Crowd Counting and Density Estimation with CSRNet

In a crowd counting scenario, the goal was to accurately estimate the number of people in images of varying densities and conditions. Traditional methods often struggle with occlusions, scale variations, and computational demands, so I aimed to build a robust solution using deep learning to generate density maps and derive headcounts.
My Approach
I structured the project systematically, starting with data preparation. All images and labels were organized into a pandas DataFrame, and I planned a 5-fold cross-validation scheme. For efficiency, I focused on training the best model from Fold 1 for final inference.
Next, I created a custom PyTorch Dataset class to load images and generate ground truth density maps. To enhance model robustness, I applied data augmentations like horizontal flips, color adjustments, and CoarseDropout to simulate real-world occlusions.

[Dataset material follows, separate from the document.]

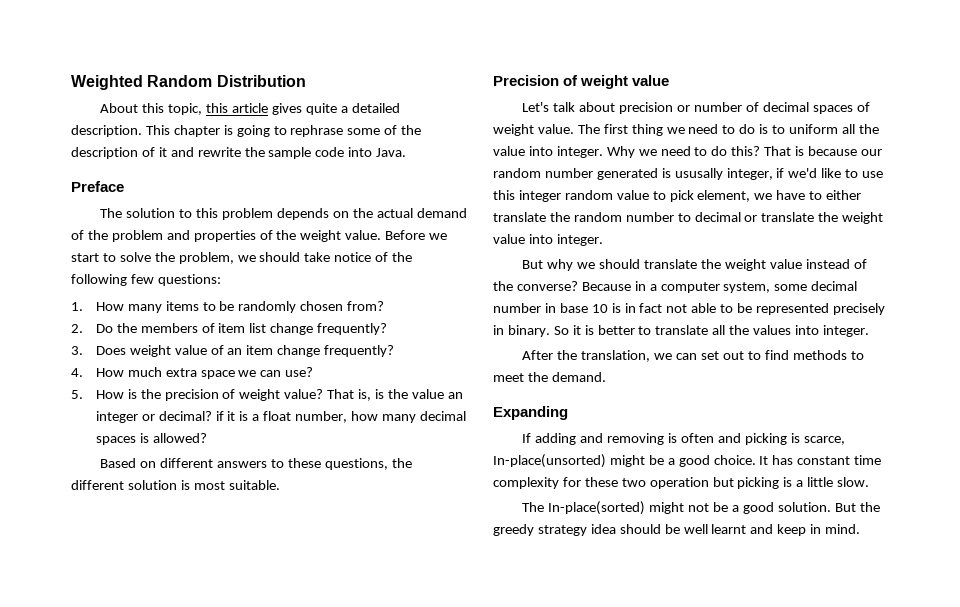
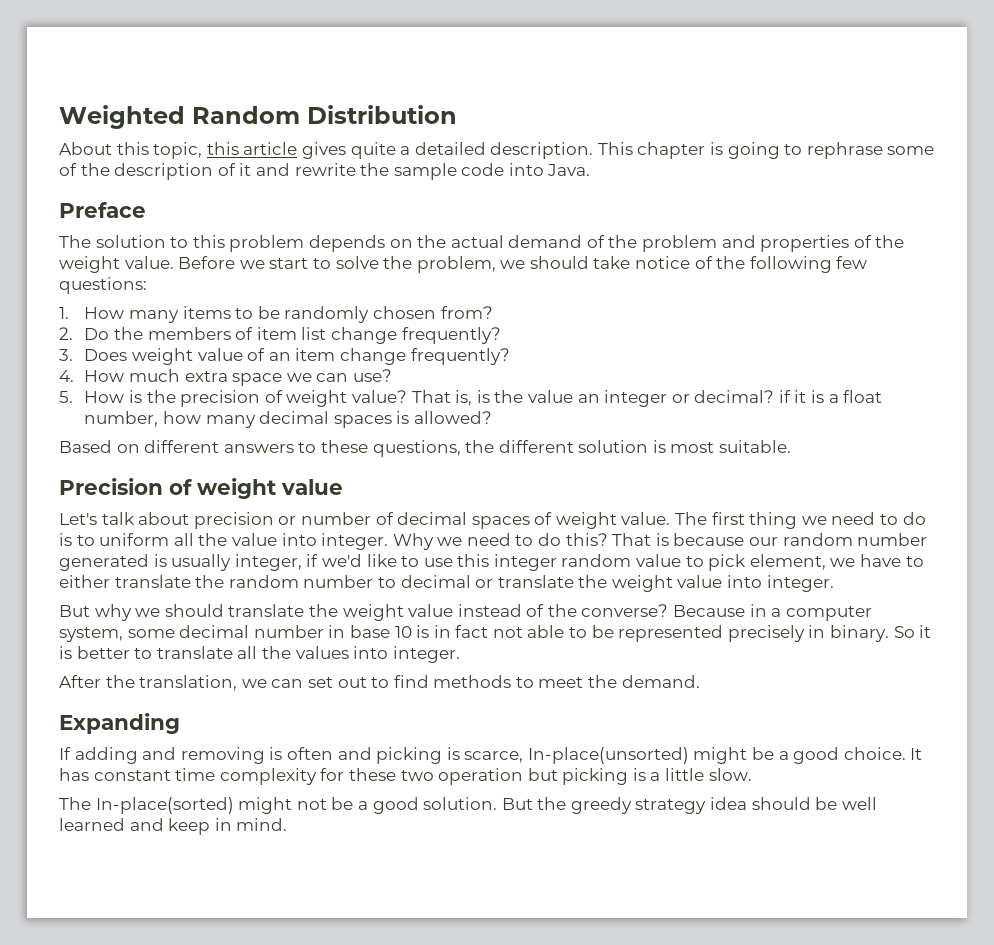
[674,168,723,180] ususally -> [171,554,232,571] usually
[711,524,747,534] learnt -> [59,818,125,831] learned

The core of the solution was CSRNet, a Convolutional Neural Network with a VGG-16 frontend for feature extraction and a dilated convolution backend for high-resolution density maps.
Training minimized Mean Squared Error on density maps, with Mean Absolute Error monitored for evaluation. I used the Adam optimizer and early stopping to prevent overfitting.
For inference, the best model predicted density maps on test images, summing pixel values to estimate crowd counts, which were formatted into a submission CSV.

Results and Insights
The approach yielded reliable predictions, with the Fold 1 model selected for its strong validation performance. This project demonstrated effective handling of computer vision challenges like spatial context preservation and occlusion simulation, achieving efficient training on limited resources.
Conclusion
This crowd counting project highlights my skills in deep learning for image analysis, from data preprocessing to model deployment. It underscores the power of CNNs in real-world applications like public safety and event management.